Labour Benches Googling “Museum Directorships Near Me” mdi-fullscreen

Now that the single market and the customs union (in its current trade-deal restricting form) are out of the question, just what are the Europhiles going to moan about? One half-expected Jeremy Corbyn to start today by earnestly inquiring if the Prime Minister will keep the glorious EU flag on our driving licenses and make sure butchers don’t start selling meat in pounds and ounces to the carnivorous, Brexit-voting xenophobes of the nation. It’s a sweet irony that arch-Remainers are now in the position of nitpicking about irrelevant minutiae of the European project, a criticism traditionally reserved for veteran Eurosceptics.

In the chamber today it quickly became clear that Jez, bless him, doesn’t seem to have quite cottoned on to the implications of the PM’s speech, and so instead decided to continue his established line of questioning. “Last year the Prime Minister said that leaving the single market could make trade deals “considerably harder”” he moaned. “The Chancellor said after the referendum that to lose single market access would be “catastrophic””, he cried. Getting desperate he wailed at Theresa May about the need for “frictionless access to the single market”, before finally demanding to know “will we have to pay for access to the market or not?” May and Hammond chuckled to themselves as they sat and watched the leader of Her Majesty’s Most Loyal Opposition valiantly flog a long dead horse.

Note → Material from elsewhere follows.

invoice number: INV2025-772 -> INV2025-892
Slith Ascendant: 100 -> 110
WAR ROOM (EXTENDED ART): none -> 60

This sort of meltdown is what happens when you force poor Jeremy to think on his feet: he malfunctions and naturally reverts to mindlessly regurgitating his standard single market moan-fest. The nadir came when the Labour leader attempted to crack a gag, “Restoring parliamentary democracy while sidelining Parliament”, Corbyn quipped, “is not so much the Iron Lady as the Irony Lady”. Dennis Skinner, surely an expert in the matter of poor political jokes, delivered his verdict in the form of a glum thousand mile stare into the middle distance. On the backbenches some Labour MPs momentarily stopped Googling “Museum Directorships near Me” and sighed in Corbyn’s general direction.

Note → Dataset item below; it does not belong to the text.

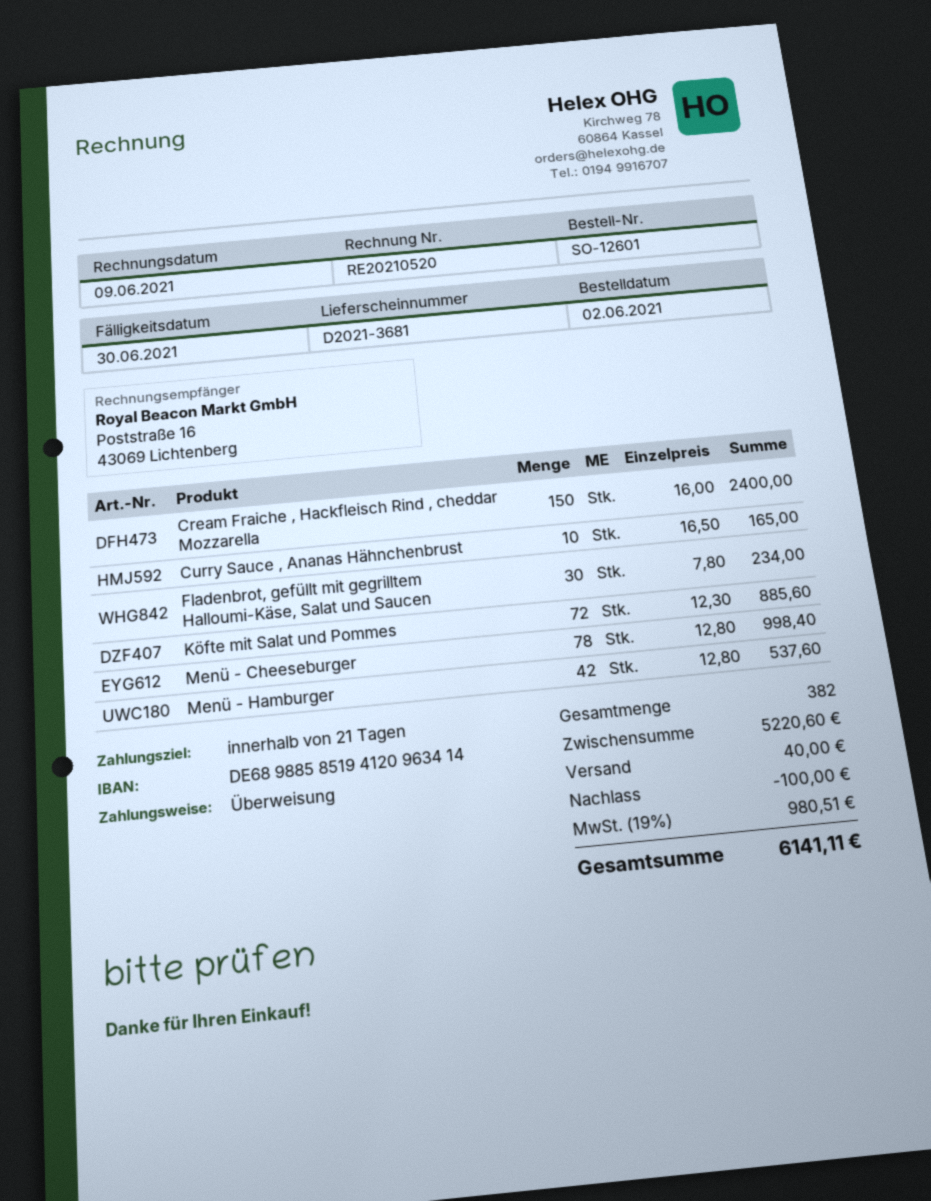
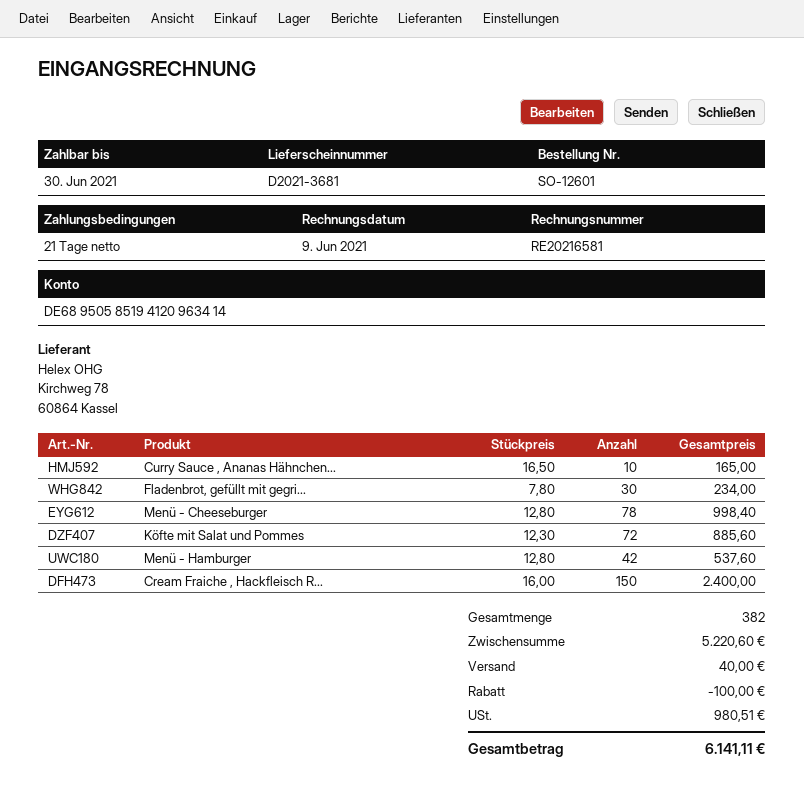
invoice number: RE20210520 -> RE20216581
bank account: DE68988585194120963414 -> DE68950585194120963414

Such was Corbyn’s idiocy, simply repeating his own words back to the House slower would be sufficient counter-argument. And so Mrs. May read the Labour leader’s comments on the single market only yesterday: “She has said, ‘leave the single market,’ but at the same time says she wants to have access to the single market. I’m not quite sure how that’s going to go down in Europe. I think we have to have a deal that ensures we have access to the market.” Having comprehensively proved that her opposite number doesn’t really understand the distinction between access and membership to the Single Market, the PM then leant forward and in her best Maggie intoned “I’ve got a plan; he doesn’t have a clue”.

Should she continue this tactic in the future – for it was undoubtedly successful – this raises the intriguing possibility that PMQs could consist entirely of Jeremy Corbyn’s questions, first read by the Labour leader, and then repeated more slowly by the PM to highlight the utter idiocy of what he’s just said. Rather how a schoolteacher would treat a particularly dense child when they’re teaching them how to add-up. “And what’s eight plus four Jeremy? Twelve, yes exactly. So do you see what you did there Jeremy? Yes that’s right, you forgot to carry over the two. Okay, now lets try again”.

It must be said that Corbyn was in a tricky situation, after all Theresa May has played a blinder. In short she allowed those most vociferous champions of the Remain cause to whine about the single market and free movement for a good six months until they had thoroughly discredited themselves and wound up as many people as possible. Then just as Leavers are beginning to get restless she dons her Vivienne Westwood suit (as any good Brex Pistol would) and announces that yes we will be indeed be leaving the European Union, and bigly, not “half in, half out”.

The best bit? That she actually told us her plan straight away when she simply stated “Brexit means Brexit”. Not exactly the enigma code, but the combined brains of the BBC-Labour-Guardian axis were naturally dumbfounded by such a simple tautology. One would say that a career at MI6 most certainly does not beckon, but given the quality of some of their recent operatives, perhaps it does.

For the remainder of the PMQs the PM did a fine job in engaging in a bit of banter about football, even riffing with Karl McCartney on Lincoln City’s win, which she dubbed a “fitting tribute for Graham Taylor”. Seeing as these words made as much sense to Mrs. May as Klingon or binary she did well to reasonably simulate a passing interest in the national game. Angus Robertson rose to vent his tartan spleen, looking even more pale and ghostly than usual. In fact he’s beginning to bear a startling resemblance to the Emperor Palpatine of Star Wars fame (post-being fried by lightning). And deciding to reaffirm true Labour values Chris Bryant got up to condemn the closure of tax offices in South Wales, before arguing that we should have one opened in all “the small towns, villages and valleys of this country”. The nation carpeted in tax offices: that truly is a Labour MP’s idea of heaven on earth.